On the COM503, I'll say that, I think that, you know, I know you're probably aware of it and some are aware of it. There is a renaissance in the field of IL-18 pathway. There is a lot of excitement out there. Small biotech companies are being formed. We're really differentiated on this front, as much as we're differentiated with the platform that we bring to the table. We're addressing this cytokine biology and this pathway in a totally different way than others. We believe that the way that we address it is actually handling the narrow therapeutic window of cytokine. We bring something new to the table and with the excitement that is out there, and it's the right time with the right assets.
That's what I can say on the potential partnering discussions.
Let me ask a more follow-up then, because you bring it up as your focus, this non-dilutive financing in your prepared remarks. How can investors and us have confidence on the timing of that kind of event? Could you talk about maybe certain data points that you think are gonna be more important to reach that value beyond the attributes of your pipeline, which you well described, what else can we have in terms of the confidence of that happening?
I think that it's a fair question, and I think that with respect to COM503, we don't see any pending with the time to enter into partnerships. We don't see any data points that are missing. We have a great package to show exactly what we're saying about this asset. That's one. I think that on the COM701 and COM902, I would say that it's a fair question because I think that it depends on the internal data that we already have, on internal data that we will generate. It doesn't mean that we need it to get to the end of 2024 in order to be able to share data that is relevant from the internal perspective, but it also depends on external on external drivers.

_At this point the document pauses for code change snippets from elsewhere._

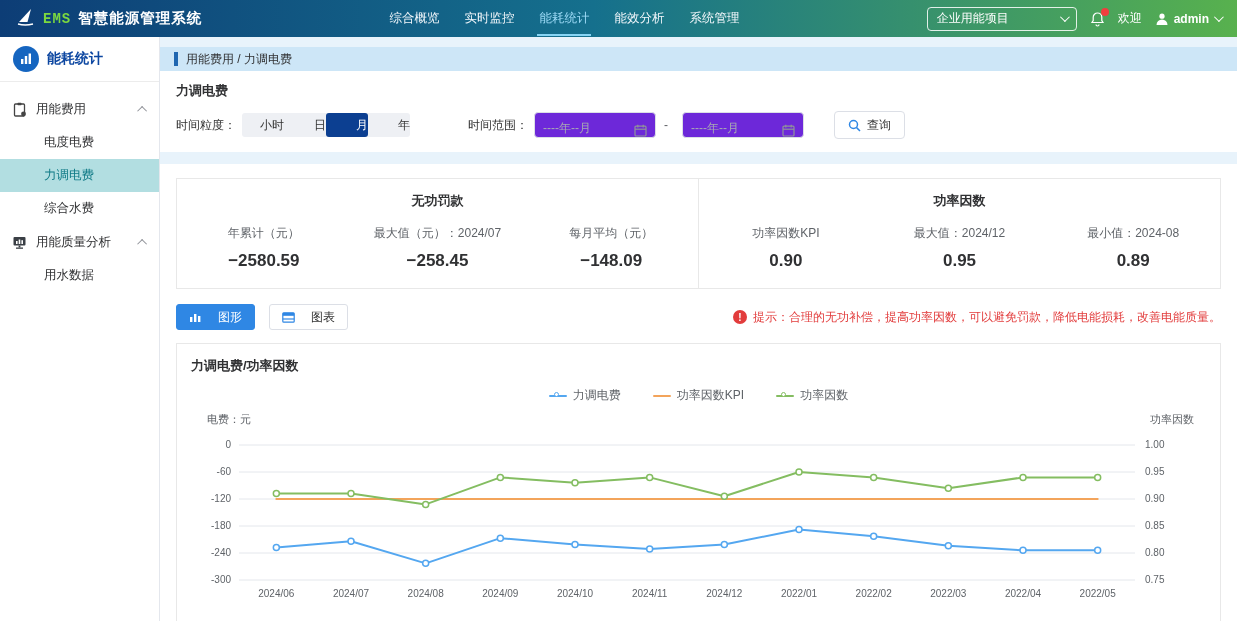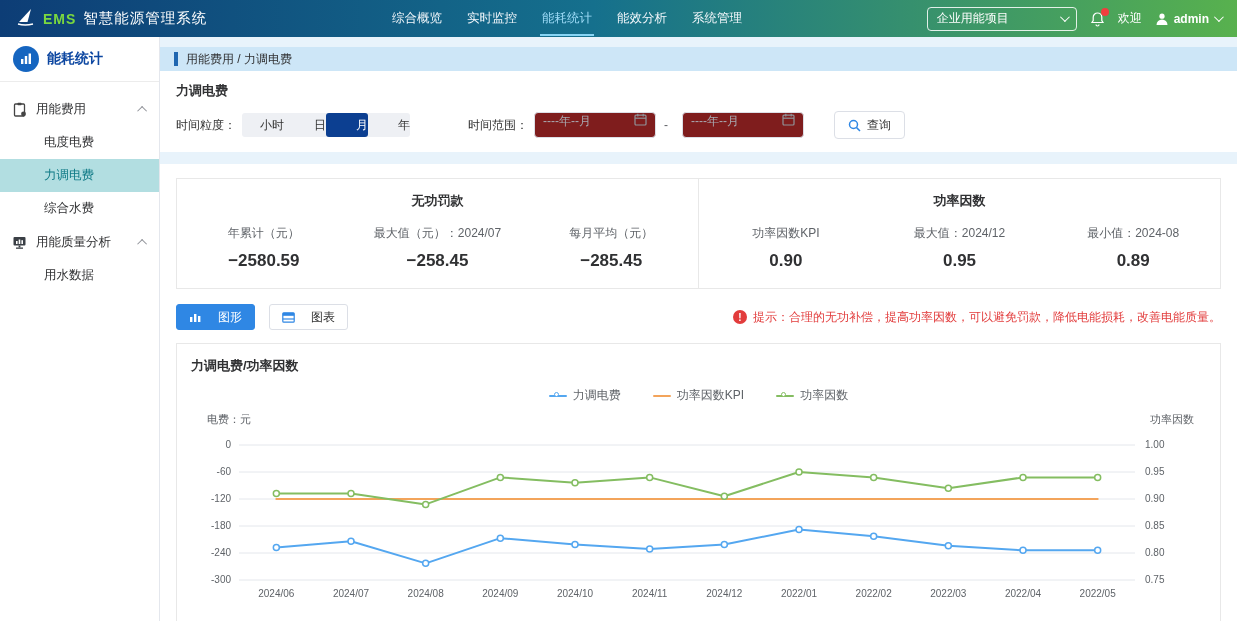--- a/index.html
+++ b/index.html
@@ -10,7 +10,7 @@
   .header { height:37px; display:flex; align-items:center;
     background:linear-gradient(90deg,#0d3d76 0%,#15708d 48%,#58b14e 100%); color:#fff; padding:0 16px; }
   .brand { display:flex; align-items:center; gap:7px; }
-  .brand .ems { color:#7bd83f; font-weight:bold; font-size:14px; letter-spacing:1px; }
+  .brand .ems { color:#7bd83f; font-weight:bold; font-size:14px; letter-spacing:1px;font-family:Liberation Mono, monospace; }
   .brand .apptitle { color:#fff; font-weight:normal; font-size:14.5px; letter-spacing:1px; }
   .topnav { display:flex; gap:21px; margin:0 auto; }
   .nav-item { color:#f2f7fb; font-size:12.5px; padding:9px 2px 7px; cursor:pointer; border-bottom:2px solid transparent; }

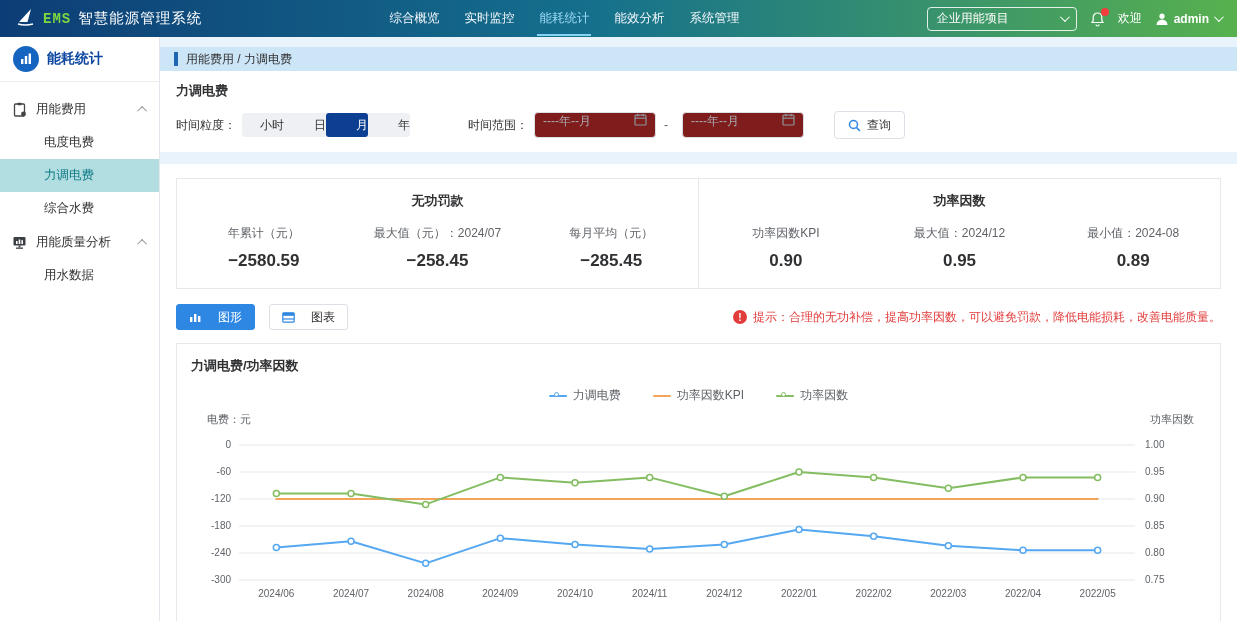--- a/index.html
+++ b/index.html
@@ -11,7 +11,7 @@
     background:linear-gradient(90deg,#0d3d76 0%,#15708d 48%,#58b14e 100%); color:#fff; padding:0 16px; }
   .brand { display:flex; align-items:center; gap:7px; }
   .brand .ems { color:#7bd83f; font-weight:bold; font-size:14px; letter-spacing:1px;font-family:Liberation Mono, monospace; }
-  .brand .apptitle { color:#fff; font-weight:normal; font-size:14.5px; letter-spacing:1px; }
+  .brand .apptitle { color:#fff; font-weight:bold; font-size:14.5px; letter-spacing:1px; }
   .topnav { display:flex; gap:21px; margin:0 auto; }
   .nav-item { color:#f2f7fb; font-size:12.5px; padding:9px 2px 7px; cursor:pointer; border-bottom:2px solid transparent; }
   .nav-item.active { color:#9fdcf8; border-bottom:2px solid #86d4f4; }

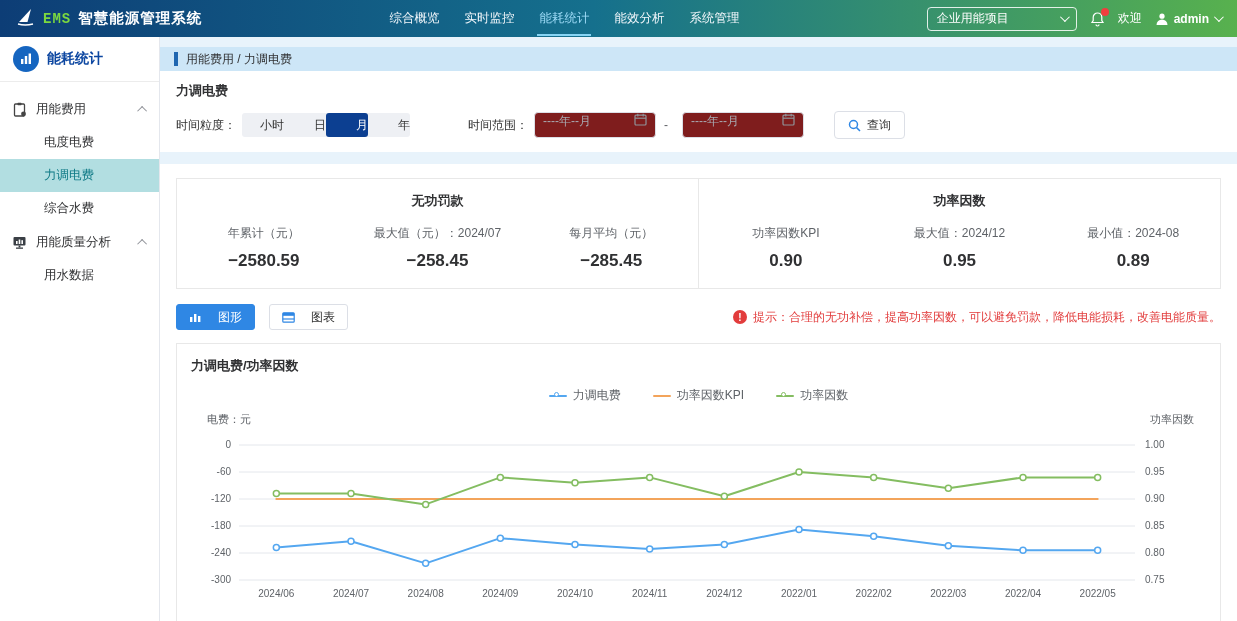--- a/index.html
+++ b/index.html
@@ -54,8 +54,8 @@
   .seg-opt { width:42px; height:24px; line-height:24px; text-align:right; cursor:pointer; border-radius:3px; }
   .seg-opt.sel { background:#0c3f91; color:#fff; }
   .range-label { margin-left:58px; }
-  .date-input { width:122px; height:26px; border:1px solid #dcdfe6; border-radius:4px; background:#7f1d1d;
-    display:flex; align-items:flex-start; justify-content:space-between; padding:0 8px; color:#a8abb2; margin-left:6px; cursor:pointer; }
+  .date-input { width:122px; height:26px; border:1px solid #dcdfe6; border-radius:4px; background:#6d28d9;
+    display:flex; align-items:flex-end; justify-content:space-between; padding:0 8px; color:#a8abb2; margin-left:6px; cursor:pointer; }
   .dash { margin:0 8px; color:#606266; }
   .query-btn { margin-left:30px; height:28px; padding:0 13px; border:1px solid #dcdfe6; border-radius:4px; background:#fff;
     display:flex; align-items:center; gap:6px; font-size:12px; color:#333; cursor:pointer; }

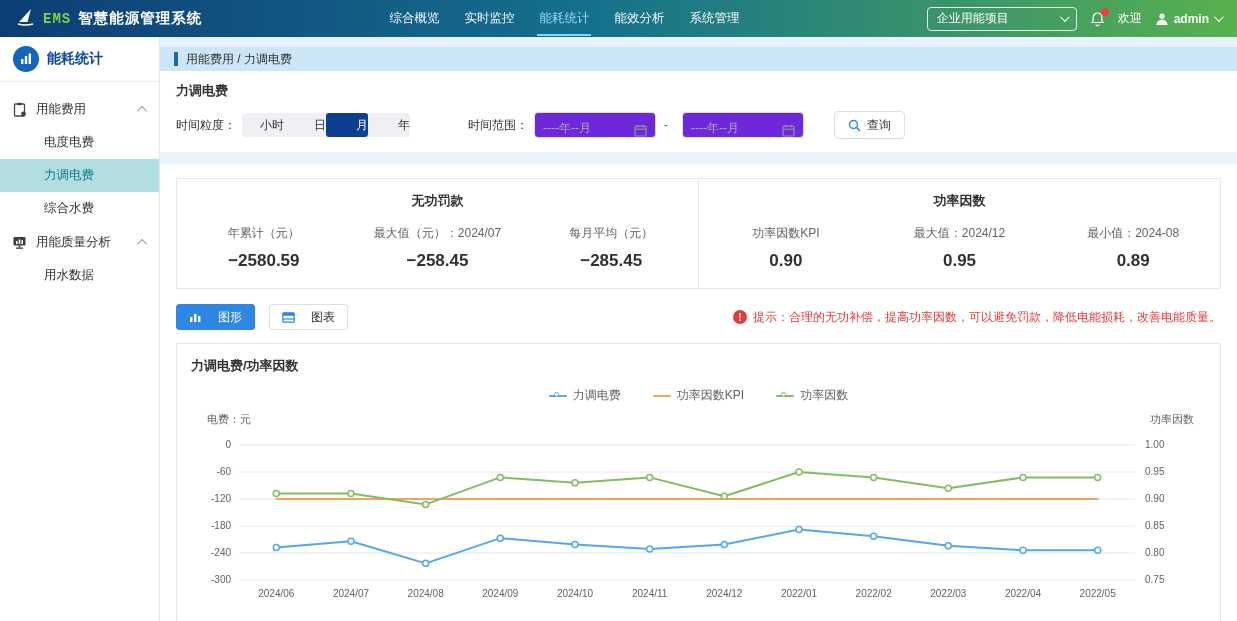--- a/index.html
+++ b/index.html
@@ -239,7 +239,7 @@
             </div>
             <div class="stat">
               <div class="stat-label">每月平均（元）</div>
-              <div class="stat-value">−285.45</div>
+              <div class="stat-value">−148.09</div>
             </div>
           </div>
         </div>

It's not a given that. I don't think that it's our goal as well. Definitely this is not our goal to partner everything and stay without a clinical-stage pipeline. That's, you know, we're putting our priorities in place and we're dealing with the internal and external milestones and with potential discussions. We believe that the assets that we have has the potential to generate additional cash inflows for the company in order to support our financial status.
Okay. Thank you.
Thank you.
This concludes the Q&A session. I will now hand over the call to Anat for a final remark. Anat, please go ahead.
Thank you, operator. Before we end the call, I will take this opportunity to remind you of an investor event we're hosting on Tuesday, May 23rd, with Drew Pardoll, a pioneer in cancer immunotherapy and a chairman of Compugen's Scientific Advisory Board. Drew was the first to propose blockade of PD-1 for cancer immunotherapy. His research led the clinical development of the first anti-PD-1 antibody. Drew is also a world expert in the DNAM axis. I think you will really enjoy his views on why blocking the three pathways in the DNAM axis, PVRIG, TIGIT, and PD-1, has the potential to generate the next immunotherapies for cancer patients. Thank you for participating today. You may go ahead and disconnect.